Manchmal ist ein Loch in den Archiven. Im Deutschlandfunk zum Beispiel fehlt ein Kommentar vom 13. August 2021, dem 60. Jahrestag des Berliner Mauerbaus. Davon existiert nur noch eine Anreißerzeile in den Suchmaschinen: „60 Jahre nach dem Bau der Mauer traue sich die vierte Generation mit Empathie und Neugier auf die DDR zu gucken, kommentiert Katharina Thoms.“ Warum dieser Kommentar still und leise von den Media-Plattformen der ARD entfernt wurde, wird nicht erklärt. Offen bleiben muss für alle Nicht-Hörer der Erstausstrahlung somit auch, welche Schokoladenseiten man mit Empathie und Neugier an der repressiven und gegenüber Dissidenten äußerst brutalen SED-Diktatur entdecken könnte.
Überhaupt erwähnten anlässlich des Mauerbau-Jubiläums 2021 bemerkenswert viele Journalisten und twitternde Politiker nicht einmal mehr den eigentlichen Zweck des Bauwerks – das Einsperren der eigenen Bevölkerung – oder auch nur die Bauherrin, die SED. Die grüne Kanzlerkandidatin Annalena Baerbock beispielsweise deutete die Mauer schwülstig-verschleiernd als „in Beton gegossenen kalten Krieg“. Und über alle Jahrestage hinweg weigert sich Jaqueline Bernhard, Linkspartei-Politikerin und Justizministerin in Mecklenburg-Vorpommern, bis heute demonstrativ, die DDR als Unrechtsstaat zu bezeichnen. In den meisten Medien erntet sie dafür keine Kritik.

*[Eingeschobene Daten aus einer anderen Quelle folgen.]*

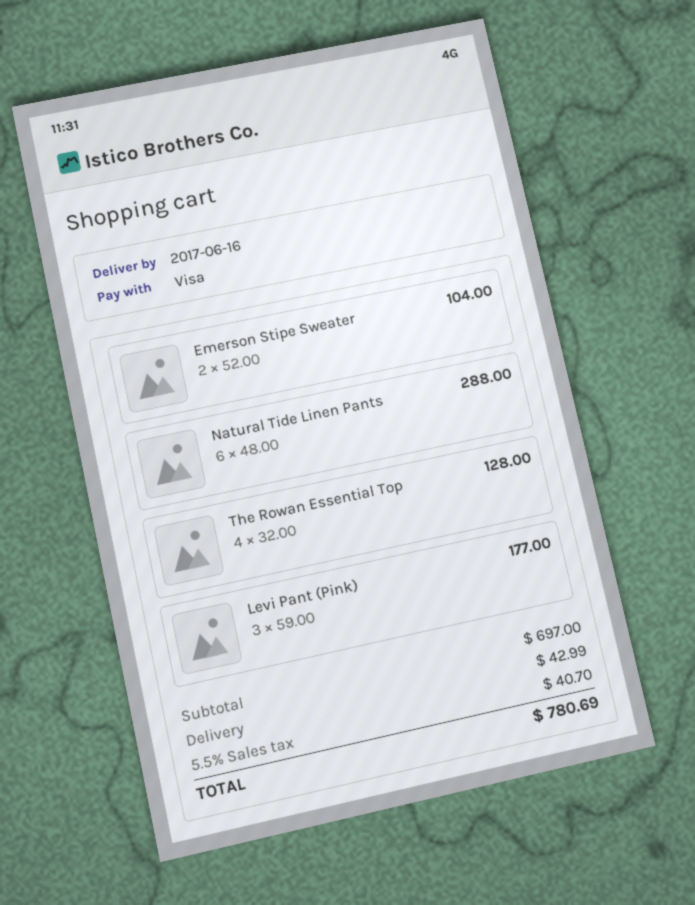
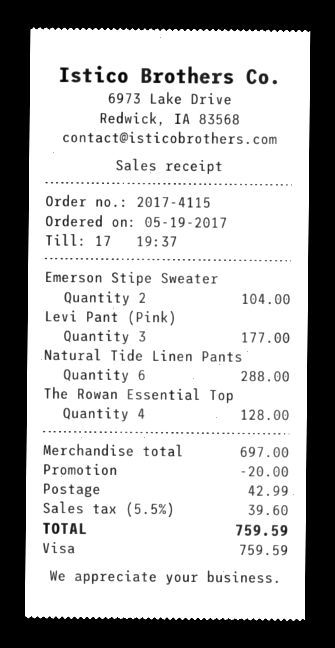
discount: none -> 20.00
tax: 5.5% = 40.70 -> 5.5% = 39.60
total: 780.69 -> 759.59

Je mehr die DDR im Dunst der Geschichte verschwindet, desto mehr Nebelkerzen zünden ihre Beweihräucherer in Rundfunk und Presse. Und desto leiser werden dort die Warnungen vor dem Unrechtsstaat von Links. „Außer zu den üblichen Gedenkfeiern“, so die Narrativ-Analysten von Media Tenor, „sind kaum noch Beiträge in den deutschen Leitmedien über die DDR zu finden, obwohl vieles von heute ohne diese Vergangenheit kaum zu verstehen ist. Um so mehr verblüfft, wie bei ARD und ZDF die Darstellung der DDR mehr und mehr ins Positive dreht.“
Die Grundlagen für diese Beschönigungen und Geschichtsklitterungen sind über viele Jahre in aller Stille geschaffen worden, bis sie zum festen Bestandteil des heutigen „Haltungsjournalismus“ werden konnten. Gleich zu Anfang meines journalistischen Lebens bin ich auf jemanden getroffen, der sehr engagiert und sehr verborgen daran mitwirkte. Die Begegnung mit Heinz D. Stuckmann hat mich für immer geprägt – wobei die „Begegnung“ aus Hunderten von Unterrichtsstunden und manch bizarrer Szene außerhalb des Curriculums bestand. Stuckmann war der Leiter der „Kölner Schule – Institut für Publizistik e.V.“, an der ich von 1987 bis 1991 als Journalist für Wirtschaft und Politik ausgebildet wurde. Seine Geschichte ist heute, da fast alle Details längst öffentlich gemacht wurden, keine Enthüllungsstory. Sie ist in Teilen ein Erfahrungsbericht des Autors, der den Einfluss der Vergangenheitsfälscher bis hinein in völlig ungefährdet geglaubte Bereiche dokumentiert.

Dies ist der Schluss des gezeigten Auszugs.